In short, some help would be welcome!
Cheers,
A.
Re: Cooking pulled pork

Posted:
27 Jul 2014, 20:33
by YetiDave
If it can't be pulled it could be for a couple of reasons - a small cut like that might be a more lean part of the shoulder which could make it harder to pull. Either that or it wasn't cooked to a high enough internal temp. Give this website a look - it's not foolproof, but it should help with times and temps
http://meatsmokingcalculator.comThermometers in a domed lid are often a bit far off the mark, my Pro Q was showing 300F on the dome thermometer yesterday, but at grate level it was at 230F. I'd work on the assumption that your lid therm is going to show hotter than it actually is. It may be worthwhile investing in a cheapo oven thermometer to sit on your grate just to give you an idea of grate level temp vs dome temp
Re: Cooking pulled pork

Posted:
27 Jul 2014, 20:47
by Altissimus
Thanks Yeti.
I tried that link you suggested and it started talking about foil, resting and safe zones. Wot?
I didn't know you had to cook pulled pork in foil. I also didn't know you had to let it stand for hours.
Is this a necessary part of the process?
Cheers,
A
Re: Cooking pulled pork

Posted:
27 Jul 2014, 21:30
by YetiDave
Is foil necessary? No, but it will speed up the cook. Although there's a trade off as it'll give a softer bark. Ignore the safe zones bit, it won't really be relevant. As for resting, I usually wrap it in foil, then in a towel and leave it somewhere to sit for an hour. You can keep it hot for hours if you wrap in foil, in towels then throw it in a coolbox
Re: Cooking pulled pork

Posted:
27 Jul 2014, 21:35
by Altissimus
Thanks

What difference does resting make?
Re: Cooking pulled pork

Posted:
27 Jul 2014, 21:53
by YetiDave
It supposedly (I'm half and half whether it actually makes a difference) allows muscle fibres to relax and redistribute some of the juices
Re: Cooking pulled pork

Posted:
27 Jul 2014, 21:56
by Matsuya
Additionally, the pork should keep cooking for a bit (the more insulation the longer) and make it even more tender.
This is a less controversial point than that made above - I'm also a bit dubious as to the water movement theory!
Re: Cooking pulled pork

Posted:
27 Jul 2014, 21:59
by YetiDave
Yeah you're spot on there!
Re: Cooking pulled pork

Posted:
28 Jul 2014, 09:14
by RobinC
You don't have to let pulled pork rest for hours but I've always found that it is better if you do.
Re: Cooking pulled pork

Posted:
29 Jul 2014, 06:31
by MyLeakyBucket
A.
I don't have a lot of experience in this area, but I've had the same problem a few times with pork being tender but not able to be pulled.
I think my main problem was too much relience on cooking time, not enough on internal temperature of the pork.

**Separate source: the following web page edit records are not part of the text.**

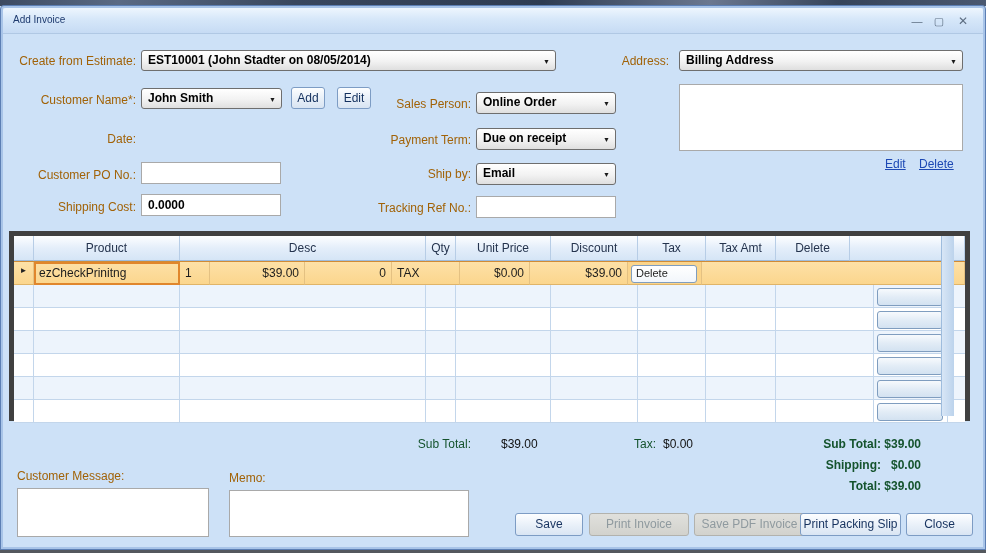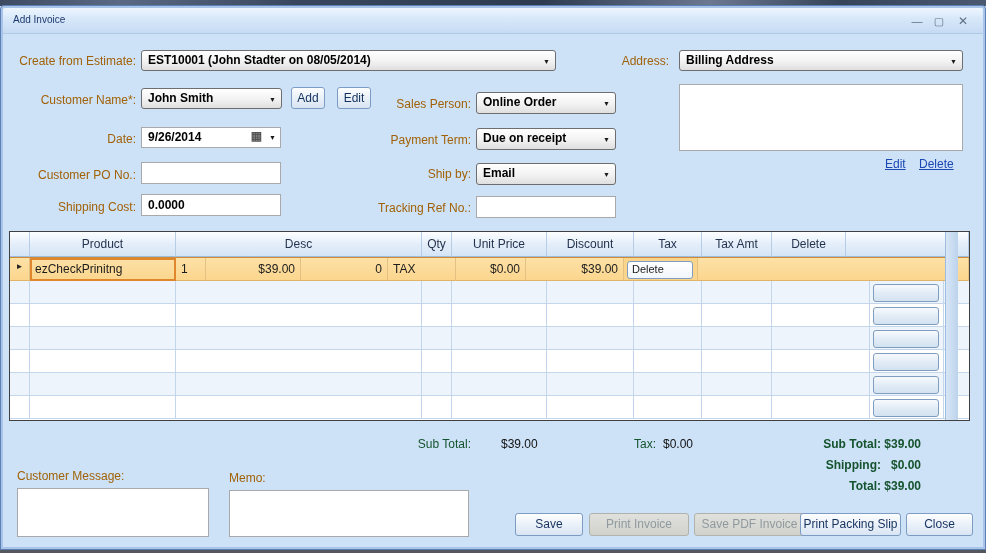--- a/index.html
+++ b/index.html
@@ -37,21 +37,21 @@
 
   .small-btn { position:absolute; height:22px; background:linear-gradient(#fdfeff,#e9f0f8 50%,#d8e4f2);
     border:1px solid #7d9cc4; border-radius:3px; text-align:center; color:#13305e;
     font-size:12px; line-height:20px; cursor:default; }
 
   .addr-box { position:absolute; background:#fff; border:1px solid #a9a9a9; }
   .link { position:absolute; color:#1c48b4; text-decoration:underline; cursor:pointer; font-size:12px; }
 
   
   .grid { position:absolute; left:8px; top:230px; width:961px; height:190px;
-    background:#fff; border:1px solid #404040; }
+    background:#fff; border:5px solid #404040; }
   .grid-row { display:flex; width:100%; }
   .gcell { border-right:1px solid #c3d6eb; border-bottom:1px solid #c3d6eb;
     padding:3px 5px 0 5px; white-space:nowrap; overflow:hidden; height:100%; }
   .ghead { height:25px; }
   .ghead .gcell { background:linear-gradient(#fdfeff,#e4eefa 50%,#d5e5f6);
     border-right:1px solid #b7cde6; border-bottom:1px solid #9ebcdd;
     text-align:center; color:#25344e; padding-top:5px; }
   .gbody-row { height:23px; }
   .row-data { height:24px; background:linear-gradient(#fde1a7,#fbd58c);
     border-top:1px solid #d08b35; }
@@ -124,25 +124,20 @@
     <div class="combo" style="left:475px; top:86px; width:140px; height:22px;">
       <span>Online Order</span>
       <span class="arrow">▼</span>
     </div>
 
     <div class="addr-box" style="left:678px; top:78px; width:284px; height:67px;"></div>
     <span class="link" style="left:884px; top:151px;">Edit</span>
     <span class="link" style="left:918px; top:151px;">Delete</span>
 
     <span class="lbl" style="left:10px; top:126px; width:125px;">Date:</span>
-    <div class="field" style="left:140px; top:121px; width:140px; height:21px;">
-      <span>9/26/2014</span>
-      <span style="position:absolute; right:18px; top:1px; font-size:12px; color:#555;">▦</span>
-      <span style="position:absolute; right:4px; top:6px; font-size:7px; color:#1a1a1a;">▼</span>
-    </div>
 
     <span class="lbl" style="left:360px; top:127px; width:110px;">Payment Term:</span>
     <div class="combo" style="left:475px; top:122px; width:140px; height:22px;">
       <span>Due on receipt</span>
       <span class="arrow">▼</span>
     </div>
 
     <span class="lbl" style="left:10px; top:162px; width:125px;">Customer PO No.:</span>
     <input class="field" style="left: 140px; top: 156px; width: 140px; height: 22px;" value="">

For a good result I've found that I need to aim for an internal temperature of at least 195F and probably a bit higher ideally. The cooking time has varied too much between different cuts to be a reliable indicator of when it's ready.
As I understand it, you'll find the temperature of the meat stalls around 150-170 for a good few hours and the foil can help speed up the cooking. I haven't treid this though.